Falar em outros aspectos da ditadura militar no Brasil que não se refiram às duras e aterrorizantes formas de instalação do poder pode soar estranho, diante do senso comum de que foi, senão o pior, um dos piores períodos históricos vivenciado por brasileiros. É inegável que a fase foi de terror para muitos que sofreram perseguição, tortura, exílio, censura, desde o golpe de 1964. Porém, para “estabelecer a ordem do sistema”, havia a preocupação de desenvolver o campo educacional brasileiro. Algumas medidas deixaram marcas que fazem da atuação militar no Brasil uma estratégia que tem lá suas contribuições. Esse é o ponto de vista de estudiosos e pesquisadores participantes do seminário realizado no dia 15 de abril na Faculdade de Educação da UFRJ, “Os militares e a educação no Brasil”.

Durante a ditadura, a educação se autonomiza do campo religioso, possibilitando desde então a intermediação dos militares, o que acarretou no desenvolvimento educacional e na origem de bases desse campo tal qual conhecemos hoje. Já no século XIX houve institucionalização da escola no Arsenal de Guerra. A escolarização do exército proporcionou intensa preparação de professores nas províncias. Outro aspecto é o da racionalidade e precisão aplicadas nos cálculos que envolviam armamentos, o que caracterizava o ensino militar como propulsor da ciência moderna do ensino das novas elites. No século XX, até o final da década de 1930, a partir da análise da produção intelectual de militares, observa-se a formação do interesse no campo educacional como estratégia. Revistas e artigos sobre educação revelam a preocupação militar com a função educativa e organizacional das massas por meio de sua formação. A existência da disciplina Moral e Cívica e a campanha para o avanço brasileiro de defesa do ensino primário obrigatório são exemplos que reforçam essa ideia.
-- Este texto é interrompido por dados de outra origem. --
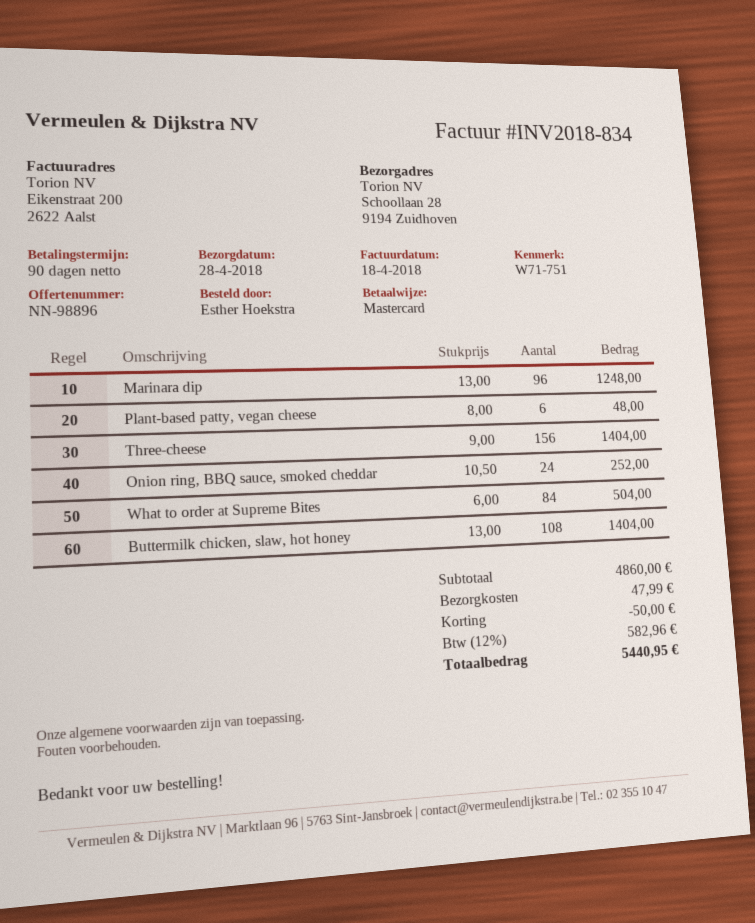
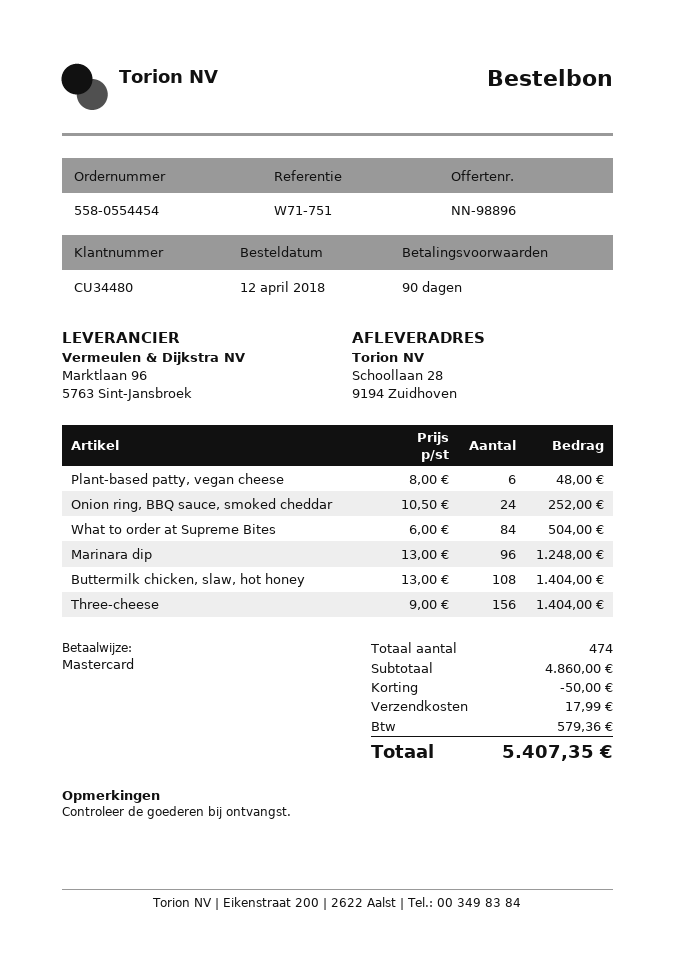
shipping: 47.99 -> 17.99
tax: 582.96 -> 579.36
total: 5440.95 -> 5407.35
Para falar um pouco da ditadura implantada depois do golpe de 64, o Olhar Virtual conversou com um dos palestrantes do seminário, Renato Lemos, professor do Departamento de História do Instituto de Filosofia e Ciências Sociais da UFRJ (IFCS):

Olhar Virtual: O que na ditadura vai além da tortura e da censura?

Quando disse que podíamos ver mais que a violência da ditadura, não estava me referindo a aspectos “positivos”, mas a outros significados — para mim igualmente “negativos”.

Olhar Virtual: Quais significados?

Principalmente a modernização do capitalismo brasileiro, que foi feita à custa do arrocho salarial e da repressão legal e ilegal às reivindicações dos trabalhadores.

Olhar Virtual: A preocupação dos militares com a educação seria uma estratégia para estabilizar o sistema?

Sem dúvida, as soluções dadas pelo regime ditatorial às questões educacionais tinham essa motivação, entre outras.

Olhar Virtual: O que isso poderia influenciar na educação propriamente dita?

Tratava-se de esvaziar o potencial contestatório dos estudantes em geral, e isso se traduziu em medidas como o regime de créditos, que substituiu o de turmas até hoje.

Olhar Virtual: Quais são as continuidades da ditadura?

Principalmente no plano ideológico, dos valores mais gerais que organizam a vida social. Embora não os tenha criado do nada, a ditadura foi o meio como muitos valores se instalaram fortemente em vários setores da sociedade. A “razão tecnocrática” principalmente. Há também atores políticos que fazem a ponte entre a ditadura e a democracia atual, em papéis de destaque, como José Sarney, Delfim Neto, Marco Maciel e outros.

Olhar Virtual: Durante a palestra o senhor chegou a afirmar que “ditadura militar” é uma nomenclatura mistificadora. Por quê?

Porque o que tivemos no Brasil foi um regime político que, embora os militares constituíssem um elemento fundamental, não se baseava apenas nas Forças Armadas. Importantes setores do empresariado nacional e internacional foram agentes ativos do golpe de 1964 e do regime que então se iniciou. Seus representantes, diretos e indiretos, foram ministros e membros influentes de conselhos governamentais. O empresariado em geral se beneficiou, em termos de acumulação de capitais, da repressão política que marcou o regime.